Naartjies or Mandarins
Soft-skinned mandarins, sometimes revered to as “easy peelers”, are locally known as naartjies. This is a diverse group with many hybrids and selections produced, and with a range of names depending on origin and country. We grow Japanese satsumas (Miho Wase), clementines (Esbal) and mandarins (Fairchild, Mor and Sweet Spring).
The grapefruit or Citrus paradisi is another hybrid in the citrus family with an unknown origin. It is commonly eaten as a breakfast fruit and also used for juicing. We grow the white variety Marsh as well as sweeter, red-pigmented Star Ruby and Flamingo grapefruits.
Pomelo & Shaddock
The pummelo or pomelo, also known as “jaarlemoen” in Afrikaans, “shaddock” in English, “pamplemousse” in French or botanically as Citrus grandis, is the most tropical of citrus fruits and most likely originated in southern China, where it is widely grown. Pummelo leaves, flowers and fruits are very large. The thick skin is soft and easy to peel.
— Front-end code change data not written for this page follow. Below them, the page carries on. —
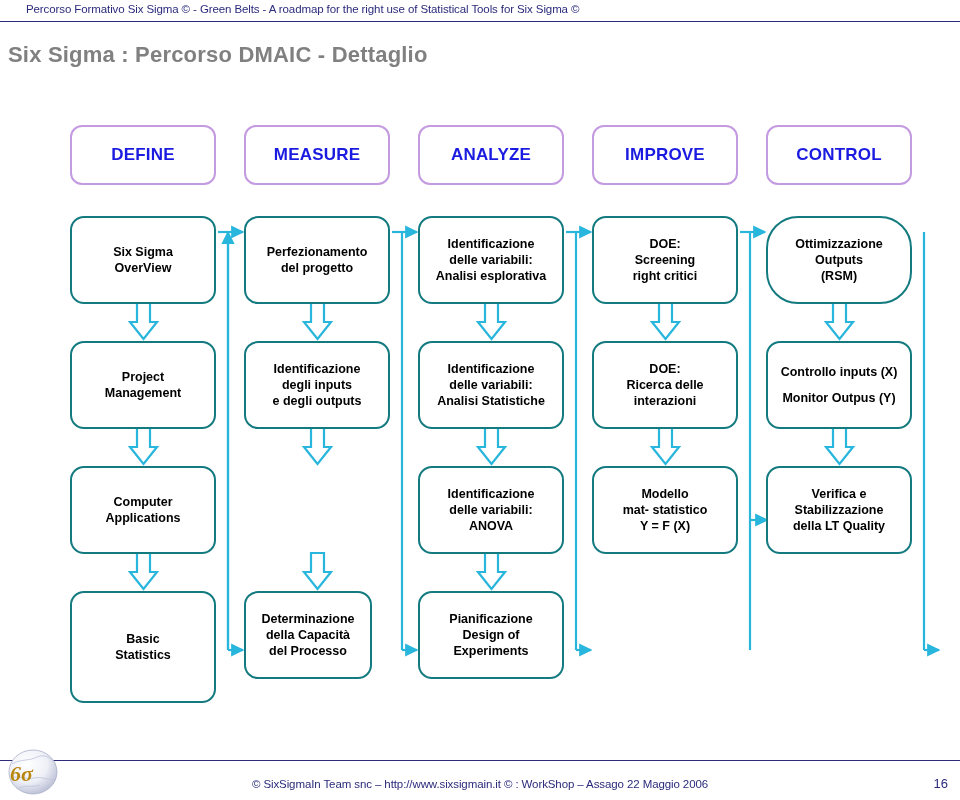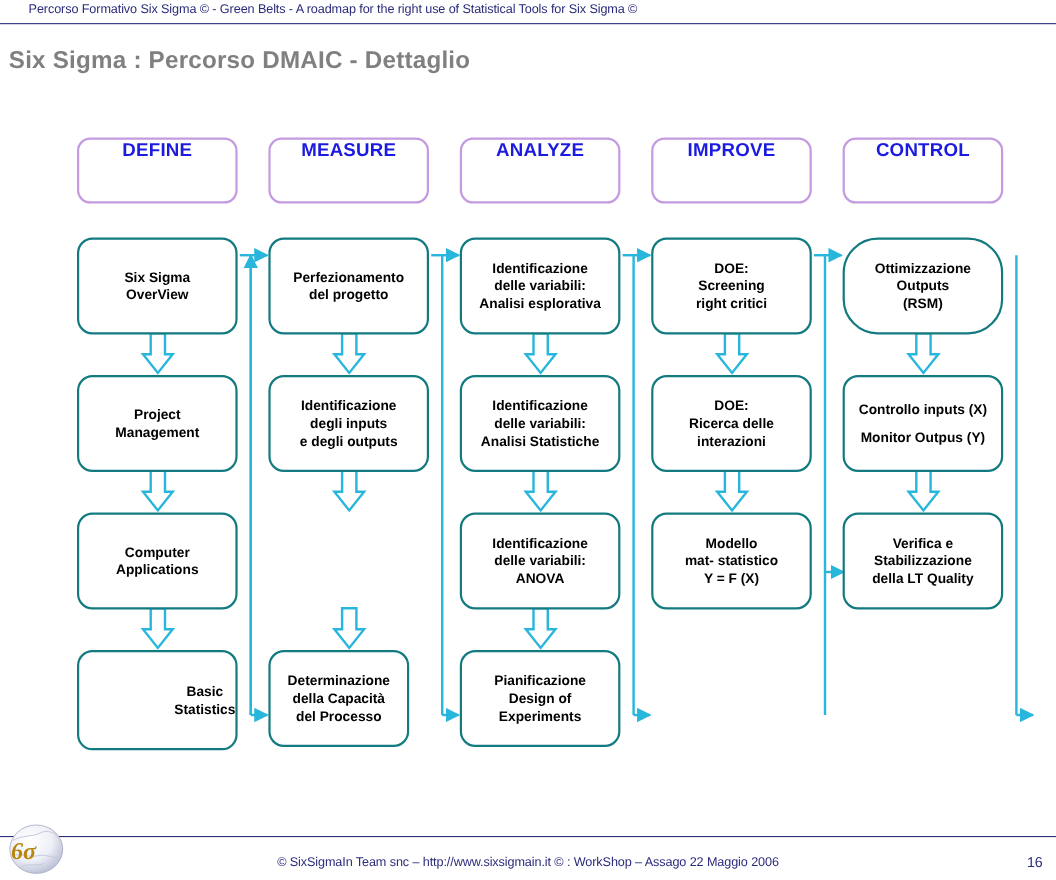--- a/index.html
+++ b/index.html
@@ -37,7 +37,7 @@
     position:absolute;top:125px;height:60px;
     border:2px solid #c49ae0;border-radius:12px;
     background:#ffffff;
-    display:flex;justify-content:center;
+    display:flex;align-items:center;justify-content:center;
     box-sizing:border-box;
   }
   .phase span{

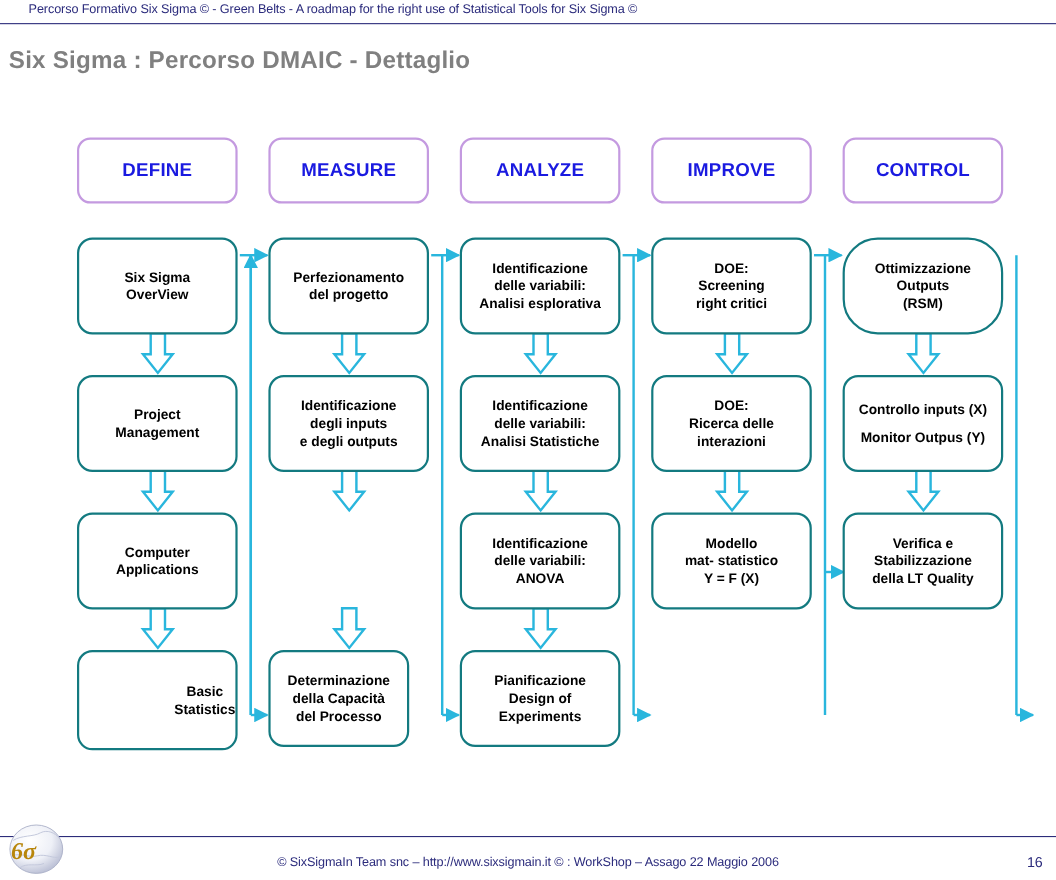--- a/index.html
+++ b/index.html
@@ -253,7 +253,7 @@
       </div>
   </div>
 
-  <div class="cbox" style="left:70px;top:591px;width:146px;height:91px;justify-content:flex-end;">
+  <div class="cbox" style="left:70px;top:591px;width:146px;height:112px;">
     <div class="txt">
         <div>Basic</div>
         <div>Statistics</div>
The individual segments are easy to eat as the two sides can be peeled off without bursting the vesicles that contain the juice of the fruit.
Lemons & Limes
Lemons and limes are two distinct types of fruit, both with a sour or acidic flavour. Lemons are mainly cultivated in temperate climates, while limes are generally produced in climates that are more tropical and subtropical. They are used to flavour food and drinks; extracts are also used in cleaning products, cosmetics and medicine.
The world’s most widely grown lemon, Eureka, flourishes in our Mediterranean climate. Fruits start to ripen in late winter, right through spring until early summer. Growing in popularity is the similar, but more vigorous, Lisbon variety that bears fruit on the inside of the tree where it is better protected from sun, wind or cold weather. Lisbon fruits ripen mainly from early winter to spring. The Cape rough lemon is easy to grow from seed, producing a vigorous tree often used as a rootstock for grafting other citrus such as oranges and kumquats. This is the oldest and best-known lemon variety grown by gardeners in South Africa. The fruits are easily recognised by their thick, rough skin.
The sour lime is also known as Persian, Tahiti or Bearss lime – these are all the same variety. It is nearly thornless and the fruit is seedless with a thin rind. The aromatic, juicy fruits are picked while still green and are best used fresh. The Persian lime is more commonly used than the West Indian, Mexican or true lime, which is much more sensitive to cold.